Vox tocó su cima en Andalucía en las elecciones generales de 2019, cuando se quedó a apenas 7.000 votos del PP. Ambos partidos empataron en torno al 20% de los sufragios. Aquel PP, que ya gobernaba la Junta, salió muy tocado de una cita electoral que volvió a ganar el PSOE. Ciudadanos le dio el sorpasso en Andalucía y Vox prácticamente lo empató. El partido de Abascal ganó incluso al PP en cuatro provincias: Almería, Cádiz, Huelva y Sevilla.
La llegada de Olona
Y entonces llegó Macarena Olona. Tras varias crisis internas en Andalucía y sucesivos golpes de mano desde Madrid para atar bien el partido en la comunidad, Vox desembarcó en las autonómicas de 2022 con la diputada alicantina como candidata. Su campaña, casi tan estrambótica como aquel vídeo de Al Ándalus, cargada de tópicos rancios, no cumplió las expectativas. Vox fue desplazado como primera fuerza en los 21 municipios andaluces donde había logrado ganar en las generales anteriores. Ni en Algeciras (Cádiz) ni en su gran fortín andaluz, el Poniente almeriense, con emblemas como El Ejido, Níjar, Roquetas de Mar o Adra, Olona consiguió mantener al partido en el primer puesto. Vox cayó al segundo lugar e incluso al tercero.
Desde entonces, la brecha electoral entre Vox y el PP en Andalucía no ha hecho más que crecer. La mayoría absoluta de Moreno convirtió durante cuatro años a Vox en un partido irrelevante en la política andaluza. Sus votos ya no eran necesarios y su protagonismo cayó. Dejó de ser el partido que había tenido acorralado al Gobierno de PP y Ciudadanos, el que amagaba con romperlo todo y el que a ratos parecía tener la sartén por el mango.
En esta campaña, Moreno repite la fórmula que siguió en 2022: ignorar los ataques de Vox. Aquel junio eludía casi a diario responder si estaría dispuesto a formar Gobierno con Macarena Olona. Lo máximo que llegó a decir es que veía "improbable" reeditar el acuerdo de 2018. Su hipótesis siempre fue que obtendría una "mayoría suficiente". La consiguió. Tres diputados por encima de la absoluta: 58 escaños.

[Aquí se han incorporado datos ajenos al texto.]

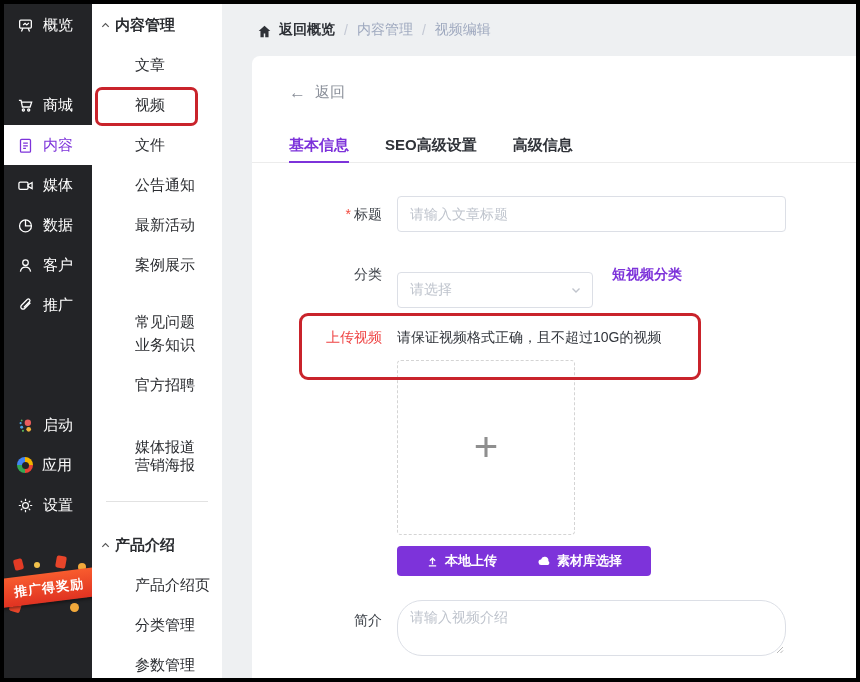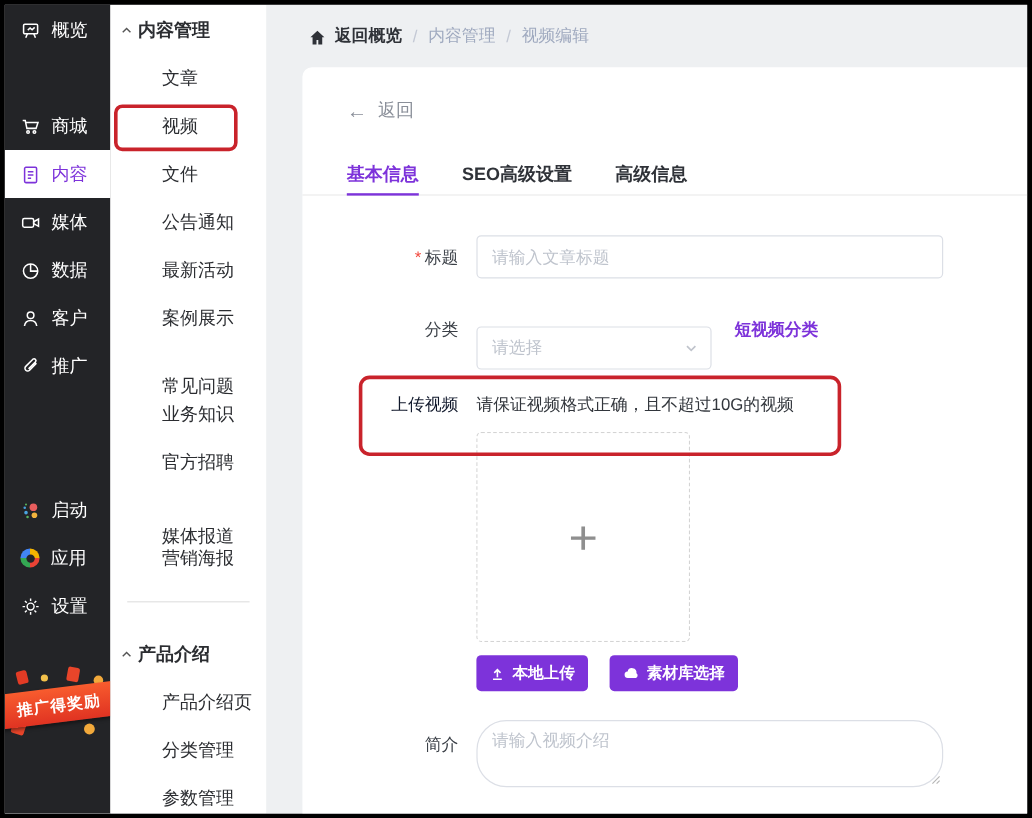"上传视频" div.f-label { color: #0f172a -> #ef4444 }
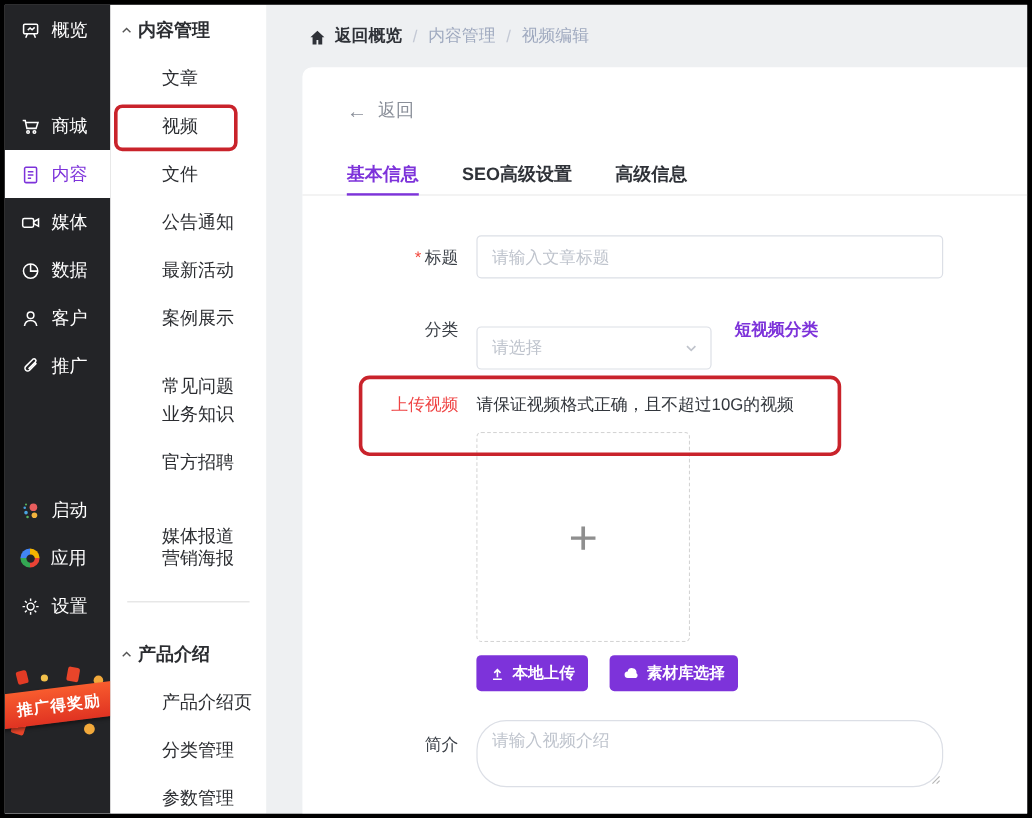"本地上传" .btn { padding: 0 11px -> 0 29px }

La superioridad de Moreno sobre Vox se ha repetido en cada cita electoral desde entonces. Ahora pelea por reeditar una mayoría que le permita seguir gobernando sin depender de Abascal, al contrario de lo ocurrido en Extremadura, Aragón y Castilla y León. Ese es el núcleo de su campaña: conservar su independencia.
Las encuestas dicen que es posible. Que el PP está "al filo" de los 55 diputados, la cifra mágica de la mayoría absoluta. Pero si se queda en 53 o 54, la pregunta será inevitable: ¿apoyará Vox la investidura de Moreno sin entrar en el Gobierno? En las filas de Abascal no la despejan. Han venido a cargar contra "Moruno Bonilla", como llegó a denominarlo el líder de la formación de extrema derecha, de nuevo cabalgando sobre "la prioridad nacional" y agitando el miedo a la inmigración.
Moreno dijo en una entrevista en El Correo de Andalucía que, si Vox le pedía la luna, estaría dispuesto a convocar unas nuevas elecciones y forzar una repetición electoral. En el PP confían en no tener que llegar a ese escenario. De eso va su campaña: de alejar ese fantasma.
Hace once años, Vox necesitaba un banco, un megáfono y protección frente a las piedras. Hoy le basta con que al PP le falten uno o dos escaños. Esa es la distancia que ha recorrido la formación de Abascal en Andalucía: de la extravagancia marginal a la posibilidad de volver a tener en vilo al partido que gobierna la Junta.